Nomina Campanis hæc indita sunt quoque nostris.

By an old chartulary, it appears that the bells of the priory of Little Dunmow, in Essex, were, in the year 1501, new-cast, and baptized by the following names:

Prima in honore Sancti Michaelis Archangeli.
Secunda in honore S. Johannis Evangelistæ.
Tertia in honore S. Johannis Baptistæ.
Quarta in honore Assumptionis beate Mariæ.
Quinta in honore sanctæ Trinitatis, et omnium sanctorum.

The bells of Osney Abbey, near Oxford, which were very famous, had the respective names of Douce, Clement, Austin, Hautecter, or rather Hautcleri, Gabriel, and John.

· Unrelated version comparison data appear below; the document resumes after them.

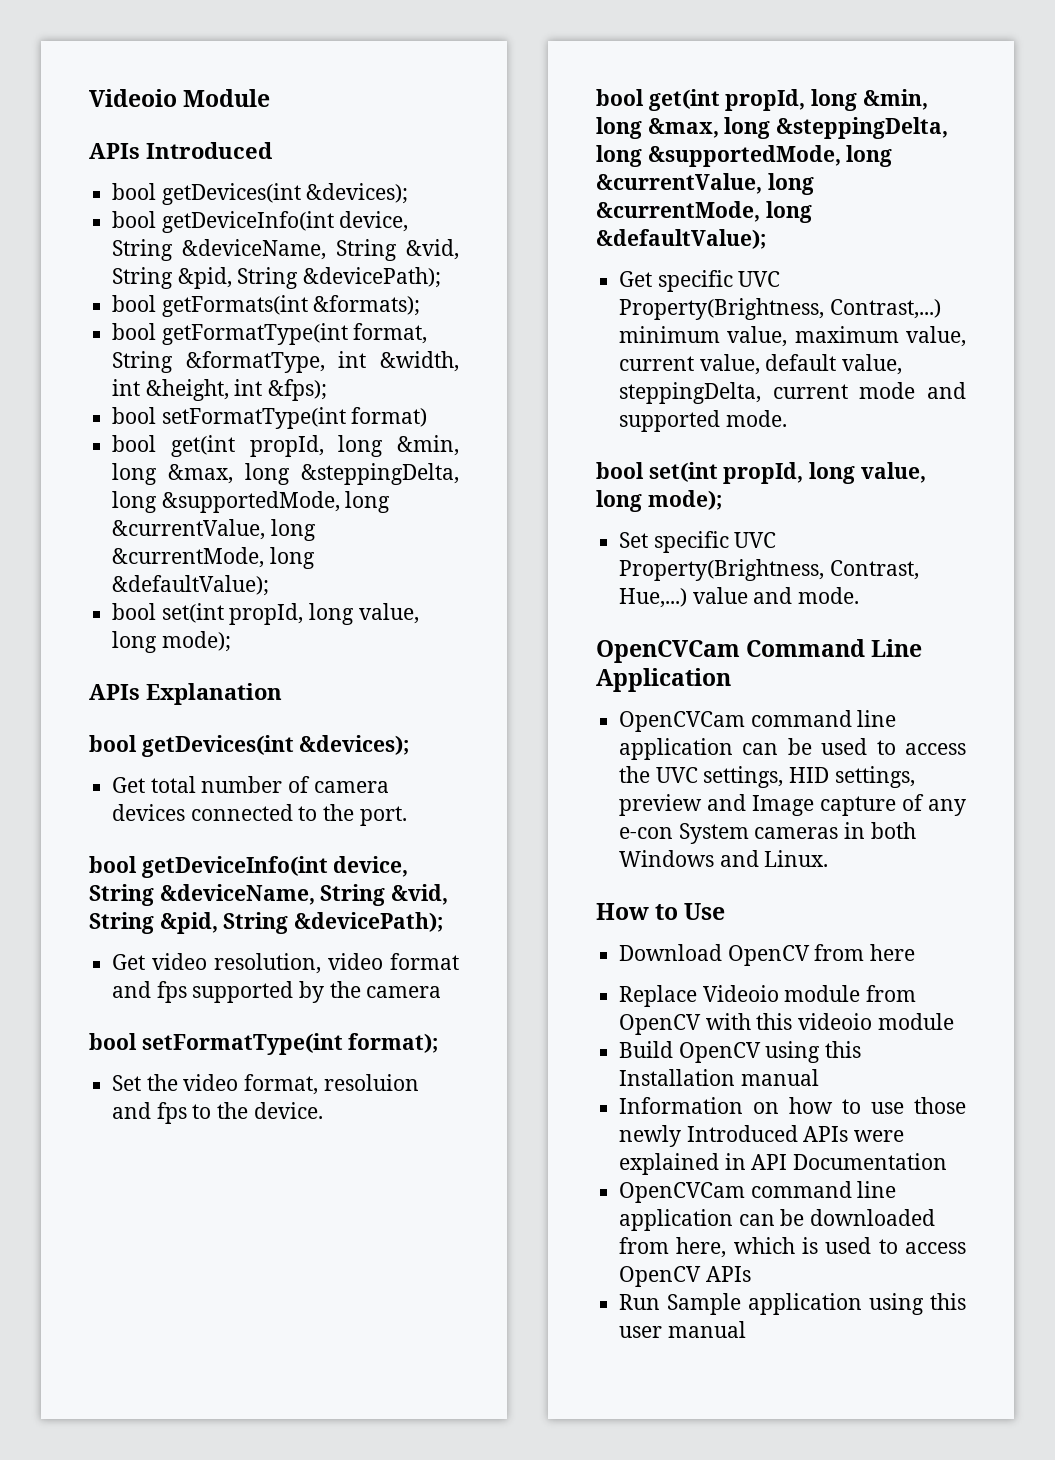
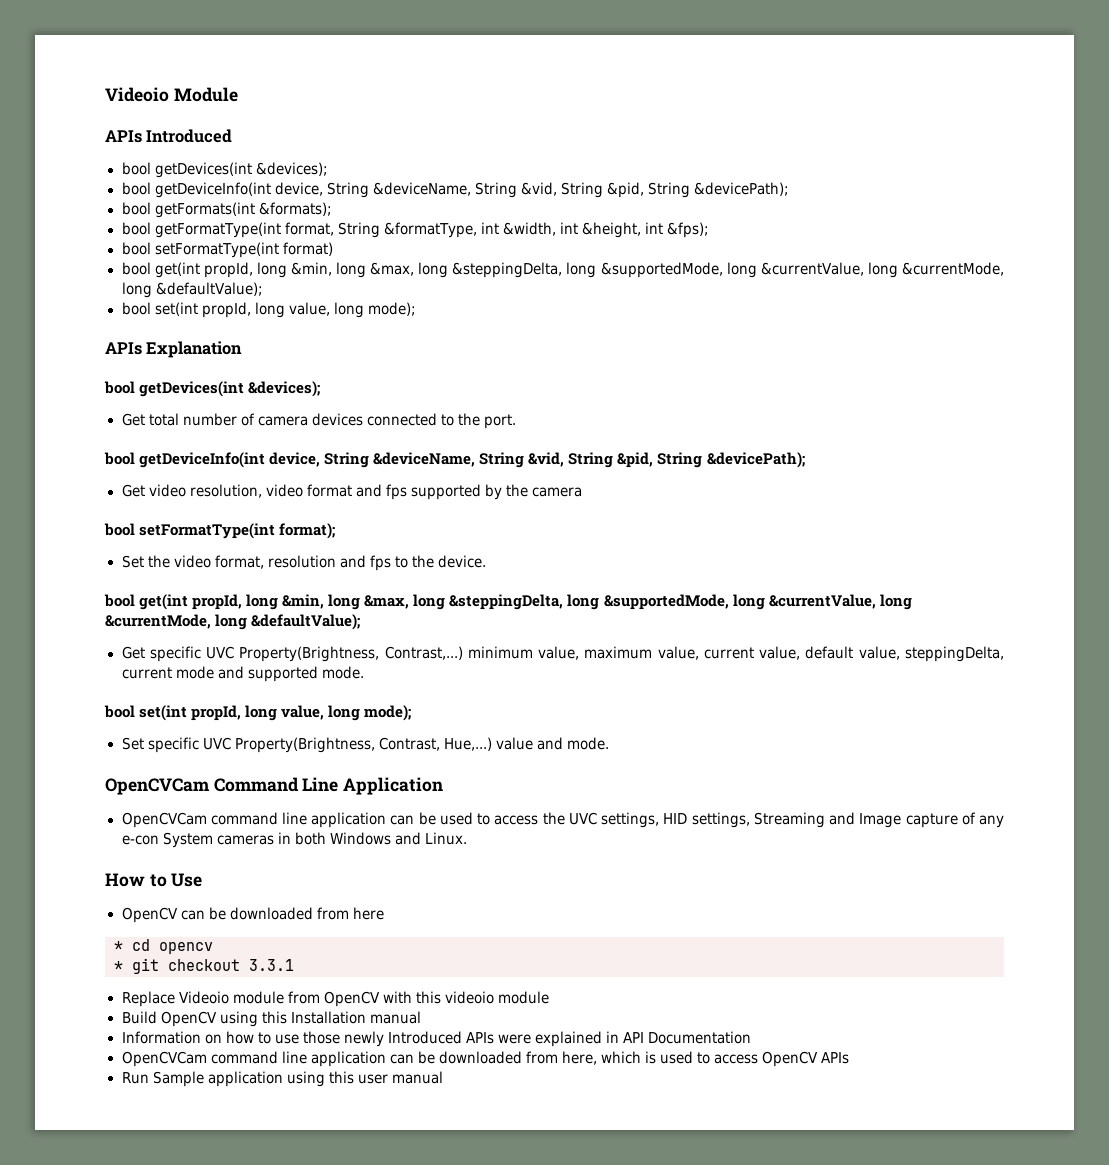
[323,1074,419,1091] resoluion -> [267,555,336,568] resolution
[619,794,703,816] preview -> [753,812,825,828] Streaming
[619,944,916,966] Download OpenCV from here -> [121,907,384,923] [114,939,213,954] [114,958,294,974] OpenCV can be downloaded from here // * cd opencv // * git checkout 3.3.1

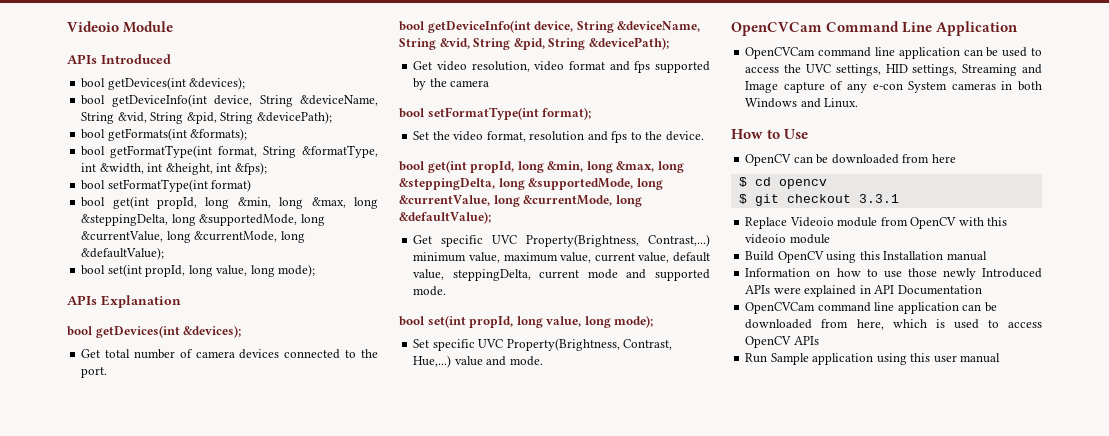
[114,941,123,951] * -> [738,177,747,187] $
[114,961,123,971] * -> [738,194,747,204] $

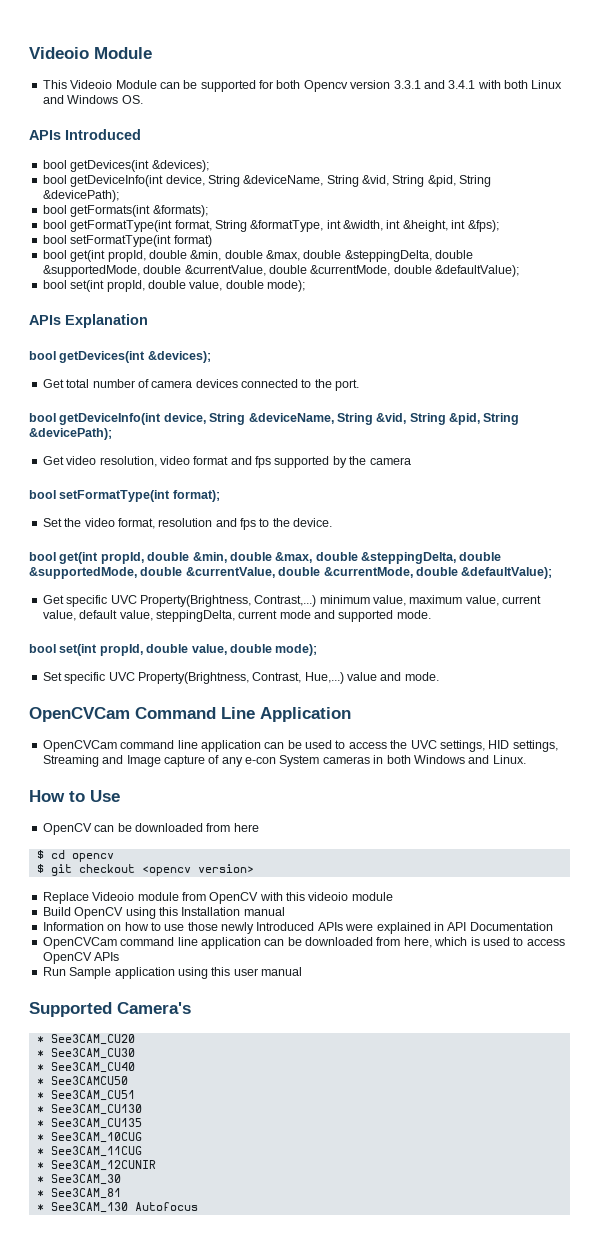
[67,21,174,33] Videoio Module -> [29,47,152,59] [42,80,563,92] [42,95,143,104] Videoio Module // This Videoio Module can be supported for both Opencv version 3.3.1 and 3.4.1 with both Linux and Windows OS.
[205,197,379,209] [81,214,325,226] [81,231,305,243] long &min, long &max, long &steppingDelta, long &supportedMode, long &currentValue, long &currentMode, long -> [148,250,474,262] [42,265,432,277] double &min, double &max, double &steppingDelta, double &supportedMode, double &currentValue, double &currentMode, double
[188,265,275,277] long value, long -> [147,280,264,291] double value, double
[517,161,684,173] [399,178,663,190] [399,195,642,207] long &min, long &max, long &steppingDelta, long &supportedMode, long &currentValue, long &currentMode, long -> [147,552,502,564] [29,567,458,579] double &min, double &max, double &steppingDelta, double &supportedMode, double &currentValue, double &currentMode, double
[516,316,611,328] long value, long -> [146,644,272,655] double value, double
[858,194,899,203] 3.3.1 -> [141,864,254,876] <opencv version>
(1001, 358) none -> [29,1002,191,1017] [36,1034,135,1045] [36,1048,135,1059] [36,1062,135,1073] [36,1076,128,1085] [36,1090,135,1101] [36,1104,142,1115] [36,1118,142,1129] [36,1132,142,1143] [36,1146,142,1157] [36,1160,156,1171] [36,1174,121,1185] [36,1188,121,1199] [36,1202,198,1213] // Supported Camera's // * See3CAM_CU20 // * See3CAM_CU30 // * See3CAM_CU40 // * See3CAMCU50 // * See3CAM_CU51 // * See3CAM_CU130 // * See3CAM_CU135 // * See3CAM_10CUG // * See3CAM_11CUG // * See3CAM_12CUNIR // * See3CAM_30 // * See3CAM_81 // * See3CAM_130 Autofocus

Nankin, in China, was anciently celebrated for the largeness of its bells. But their enormous weight brought down the tower which contained them. One of these bells was nearly twelve English feet in height, seven and a half in diameter, and twenty-three in circumference, its figure cylindrical, except a swelling in the middle, and the thickness of the metal about the edges, seven inches. From the dimensions, its weight was computed at 50,000 pounds. These bells were cast about four centuries ago. They were designated the hanger (chou), the eater (che), the sleeper (chou), the will (fi). Father le Comte adds, that there are seven other bells in Pekin cast in the reign of Youlo, each of which weighs 120,000 pounds. But the sound of even the largest Chinese bell is very poor, owing to the circumstance of its being struck with a clapper of wood, instead of iron. The bells of China, however, are far exceeded by those of Moscow. One presented by Czar Beris Godunof to the cathedral weighs 288,000 pounds, and the great bell of Moscow cast in 1653 by order of the Empress Anne, and still remaining on the ground, is computed to weigh 443,772 pounds. It is 19 feet high, and has a marginal circumference of 63 feet 11 inches English. In England the heaviest bell is that made for York Minster in 1845, which weighs 27,000 pounds, but is not more than 7 feet 7 inches in diameter. The Great Tom of Oxford weighs 17,000 pounds; the Great Tom of Lincoln weighs 12,000 pounds; the great bell of St Paul's in London is 11,500 pounds, and has a diameter of 9 feet, or more than 28 feet in circumference.

The practice of ringing bells in change, or regular peals, is said to be peculiar to England. The custom seems to have commenced in the time of the Saxons, and to have been common before the Conquest. The tolling of a bell is nothing more than the production of sound by a stroke of the clapper against the side of the bell, the bell itself being in a pendent position and at rest. But in ringing, the bell is elevated to a horizontal position, so that, by means of a wheel and a rope, the clapper strikes forcibly on one side as it ascends, and on the other side in its return downwards, pro-

Bell. ducing at each stroke a sound. In England the ringing of bells is reduced to a system, and peals have been composed which bear the names of the inventor.

Electrical Bells are used in a variety of entertaining experiments by electricians. The apparatus, which is originally of German invention, consists of three small bells suspended from a narrow plate of metal, the two outermost by chains, and that in the middle, from which a chain passes to the floor, by a silken string. Two small knobs of brass are also suspended by silken strings, one on each side of the bell in the middle, which serve for clappers. When this apparatus is connected with an electrified conductor, the outermost bells suspended by the chains will be charged, attract the clappers, and be struck by them. The clappers, becoming electrified, will likewise be repelled by these bells, and attracted by the middle bell, and discharge themselves upon it by means of the chain extending to the floor. After this they will be again attracted by the outermost bells, and thus, by striking the bells alternately, occasion a ringing, which may be continued at pleasure. Flashes of light will be seen in the dark between the bells and clappers, and if the electrification be strong, the discharge will be made without actual contact, and the ringing will cease.